(DATA TO USE Opens)
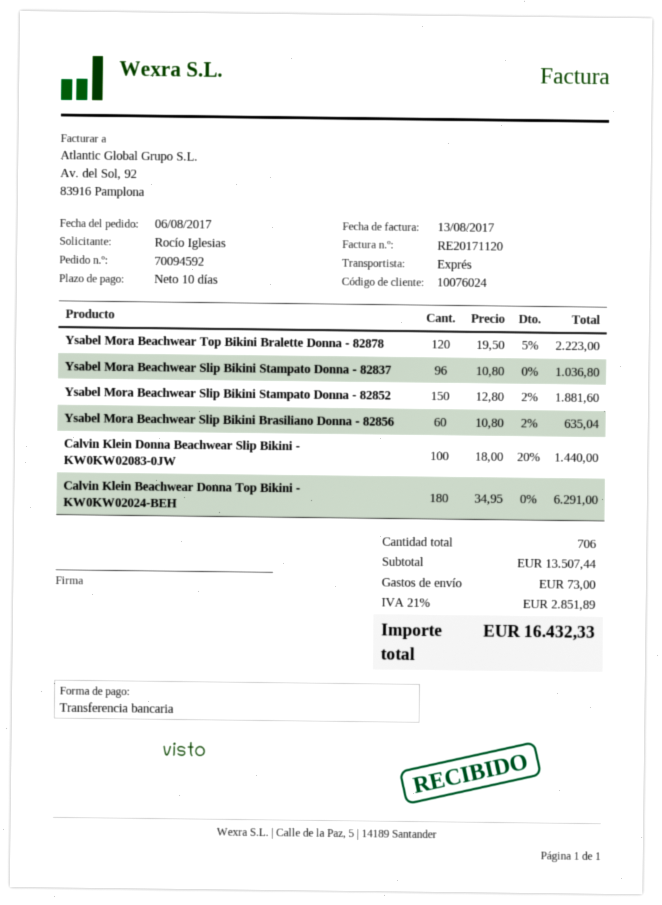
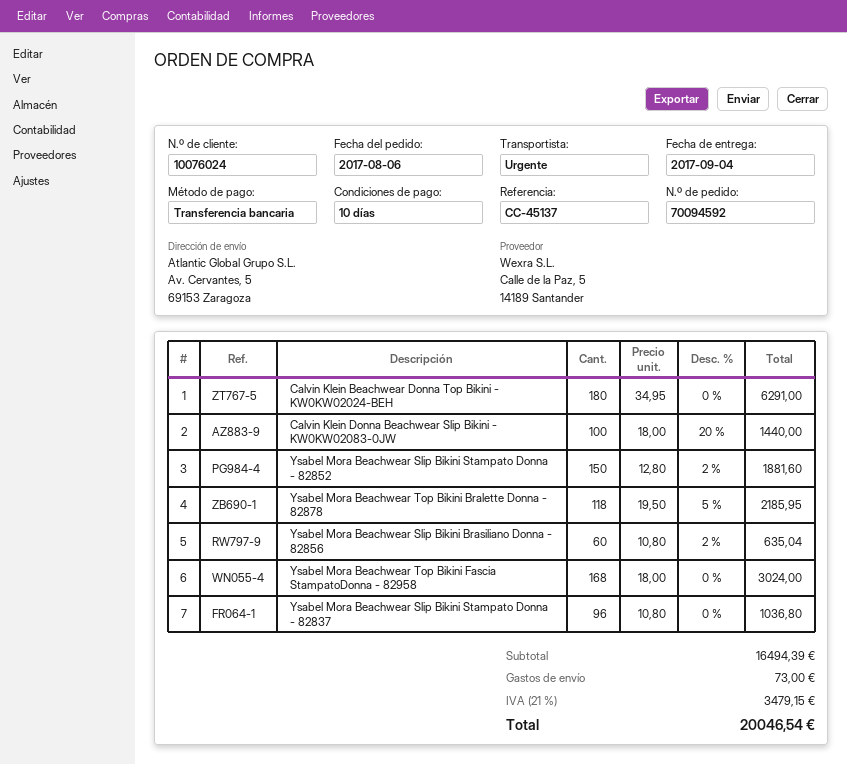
Ysabel Mora Beachwear Top Bikini Bralette Donna - 82878: 120 x 19.50 - 5% = 2223.00 -> 118 x 19.50 - 5% = 2185.95
Ysabel Mora Beachwear Top Bikini Fascia StampatoDonna - 82958: none -> 168 x 18.00 = 3024.00
subtotal: 13507.44 -> 16494.39
tax: 21% = 2851.89 -> 21% = 3479.15
total: 16432.33 -> 20046.54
(DATA TO USE Closes)
● DIRECTIONS:
Every entry above needs to be copied exactly, apart from its pictures.

● REPLY:
Ysabel Mora Beachwear Top Bikini Bralette Donna - 82878: 120 x 19.50 - 5% = 2223.00 -> 118 x 19.50 - 5% = 2185.95
Ysabel Mora Beachwear Top Bikini Fascia StampatoDonna - 82958: none -> 168 x 18.00 = 3024.00
subtotal: 13507.44 -> 16494.39
tax: 21% = 2851.89 -> 21% = 3479.15
total: 16432.33 -> 20046.54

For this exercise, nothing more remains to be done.